CONSEJO PRO 3: Mejorar la experiencia del cliente en reforma

Los puntos de contacto que permiten crear una experiencia de reforma positiva.

¿Qué valoran los clientes? 

Pensemos en nosotros mismos. Porque también somos clientes: restaurantes, almacenes, abogados, supermercados, etc… Imaginemos que contratamos, por ejemplo, un abogado. Damos por hecho que es técnico en su materia. Lo que buscamos es un buen servicio, un compromiso, un modo de relacionarse con nosotros y de implicarse con nuestro problema. 

Cuando un cliente nos contrata da por hecho que sabemos hacer el trabajo que nos encomienda, pues somos profesionales. El reto que tenemos, y es el mayor factor de crecimiento profesional, es unir a nuestro saber-hacer técnico otras habilidades ligadas al servicio. Desde esta perspectiva nuestro trabajo no es hacer tabiques o reformar baños, sino ayudar a que la gente viva más a gusto y tenga mayor bienestar en su casa, incluso durante la obra. Y esto es un valor añadido que sólo lo podemos transmitir con vocación de servicio. 

¿Quién decide cuando un trabajo está bien hecho? 

Conocer las opiniones de nuestros clientes y gestionar su experiencia nos permite mejorar día a día y destacar sobre la competencia. Así logramos mejorar los resultados de nuestro negocio: la ejecución de obras. 

1.- Búsqueda: El cliente tiene una necesidad y busca un profesional. ¿Cómo te encuentra? 

2.- Primer contacto: La clave es saber transmitir claves de confianza, responsabilidad, compromiso y, por supuesto, conocimiento técnico. 

3.- Primera visita: El cliente nos abre su casa o negocio para que conozcamos su necesidad y realicemos una valoración. 

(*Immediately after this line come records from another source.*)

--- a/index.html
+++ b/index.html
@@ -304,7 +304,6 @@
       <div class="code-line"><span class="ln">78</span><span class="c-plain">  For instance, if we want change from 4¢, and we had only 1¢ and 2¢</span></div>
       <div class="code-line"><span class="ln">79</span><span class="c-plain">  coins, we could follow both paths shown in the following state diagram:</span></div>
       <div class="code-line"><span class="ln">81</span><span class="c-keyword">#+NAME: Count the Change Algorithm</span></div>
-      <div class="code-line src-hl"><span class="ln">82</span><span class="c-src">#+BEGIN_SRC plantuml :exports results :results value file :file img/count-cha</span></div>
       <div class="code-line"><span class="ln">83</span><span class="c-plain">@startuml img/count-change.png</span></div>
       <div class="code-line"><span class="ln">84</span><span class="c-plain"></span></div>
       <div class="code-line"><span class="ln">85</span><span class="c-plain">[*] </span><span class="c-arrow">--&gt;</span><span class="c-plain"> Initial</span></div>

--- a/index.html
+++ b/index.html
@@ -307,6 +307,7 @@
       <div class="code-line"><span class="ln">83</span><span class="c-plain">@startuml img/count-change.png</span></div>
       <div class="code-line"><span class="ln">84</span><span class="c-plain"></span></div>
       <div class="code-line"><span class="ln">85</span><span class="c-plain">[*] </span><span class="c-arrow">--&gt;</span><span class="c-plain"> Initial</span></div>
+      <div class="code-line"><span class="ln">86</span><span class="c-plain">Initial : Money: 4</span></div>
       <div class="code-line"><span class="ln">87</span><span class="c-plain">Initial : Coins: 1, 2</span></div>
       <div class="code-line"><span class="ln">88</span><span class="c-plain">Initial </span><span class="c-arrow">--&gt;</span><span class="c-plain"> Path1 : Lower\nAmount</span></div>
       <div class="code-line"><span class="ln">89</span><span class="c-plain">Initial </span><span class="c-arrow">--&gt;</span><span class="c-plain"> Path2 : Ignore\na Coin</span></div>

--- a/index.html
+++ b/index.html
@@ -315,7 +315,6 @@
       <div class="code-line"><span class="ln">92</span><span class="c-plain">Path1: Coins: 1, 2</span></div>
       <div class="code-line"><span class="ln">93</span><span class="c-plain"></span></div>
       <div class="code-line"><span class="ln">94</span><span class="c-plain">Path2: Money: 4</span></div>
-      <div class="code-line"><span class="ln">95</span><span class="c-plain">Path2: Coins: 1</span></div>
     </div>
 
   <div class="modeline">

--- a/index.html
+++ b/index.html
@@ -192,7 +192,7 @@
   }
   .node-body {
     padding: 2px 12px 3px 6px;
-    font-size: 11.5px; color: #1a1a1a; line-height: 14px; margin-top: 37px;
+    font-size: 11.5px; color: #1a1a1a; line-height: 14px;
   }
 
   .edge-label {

4.- Presupuesto: El precio es el rey, pero la percepción de valor es la reina. Y ya sabemos quien manda. ¿Sabemos realizar un presupuesto, presentarlo y explicarlo de forma correcta? Este es el momento de la verdad. 

5.- Inicio obra: Debemos seguir el protocolo acordado en el presupuesto y adaptado a la necesidad del cliente. 

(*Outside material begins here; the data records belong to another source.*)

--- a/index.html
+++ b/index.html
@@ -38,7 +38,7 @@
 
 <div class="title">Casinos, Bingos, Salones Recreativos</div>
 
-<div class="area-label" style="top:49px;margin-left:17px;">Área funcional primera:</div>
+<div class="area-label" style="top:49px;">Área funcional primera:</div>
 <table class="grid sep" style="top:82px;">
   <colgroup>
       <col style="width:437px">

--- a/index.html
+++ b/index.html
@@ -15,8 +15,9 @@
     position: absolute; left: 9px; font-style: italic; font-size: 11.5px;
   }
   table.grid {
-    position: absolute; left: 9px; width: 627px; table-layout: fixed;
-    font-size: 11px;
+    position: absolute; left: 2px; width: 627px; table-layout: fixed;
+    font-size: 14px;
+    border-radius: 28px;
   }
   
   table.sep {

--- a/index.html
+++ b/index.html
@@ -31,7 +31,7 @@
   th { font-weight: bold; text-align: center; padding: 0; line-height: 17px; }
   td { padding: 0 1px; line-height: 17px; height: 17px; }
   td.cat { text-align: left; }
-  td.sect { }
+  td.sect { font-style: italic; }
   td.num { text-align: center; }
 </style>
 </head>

6.- Proceso: Sabemos que una obra es un proceso complejo. ¿Podemos hacerlo más llevadero para el cliente? 

 

7.- Imprevistos: Nuestro día a día, si. Pero, ¿podemos ser más efectivos utilizando un procedimiento de gestión de imprevistos? 

8.- Finalización y cobro: Cuando la obra finaliza comienza el verdadero negocio a corto y medio plazo. 

9.- Medición: Que nosotros digamos que somos buenos está bien, pero si lo dicen nuestros clientes ademas será cierto. ¿Lo hacemos? 

10.- Recomendación: Este es el verdadero negocio. Que hablen de nosotros aunque en nuestro caso sólo vale que lo hagan bien. 

11.- Servicio post venta: Hacer del problema una oportunidad, esta es la otra forma de entender este servicio y enfocar de un modo profesional nuestra relación con el cliente. 

12.- Recuerdo: Crea tu propio modelo de promoción, nosotros te ayudamos. Con tres o cuatro flashes al año es más que suficiente.


 

Los clientes de reforma piden recomendación en un: 76%

 

La conversión de servicio en margen comercial se da en el: 65%

 

El cliente es como nosotros: el precio importa, y mucho, pero lo que rodea al precio es lo que acaba siendo importante: garantía, calidad, servicio, atención, confianza y compromiso en el punto de venta, etc… permiten competir más allá del precio (dentro del un rango no superior al 15%).

La óptima experiencia del cliente redunda en que tu marca sea recomendada de forma mayor, incrementa trabajo y valor de presupuesto.


 

Cerca del 80% de los clientes recomienda o pide información a través de medios convencionales (lo que llamamos boca a boca). Por lo que lo que generar una experiencia positiva garantiza más trabajo y en un 65% de los casos mayor margen y rentabilidad en la obra. 


 

PROMUEVE: ANDIMAC

Con esta iniciativa los principales distribuidores y fabricantes queremos que las empresas reformistas, instaladoras, los profesionales de la obra (albañiles, escayolistas, instaladores, etc…) que apuestan por su trabajo, que se sienten orgullosos de su labor, descubran una nueva dimensión de su trabajo, que no es poner ladrillos, instalar griferías o colocar cocinas, sino ayudar a la gente a tener mejores casas y ser más felices en ellas.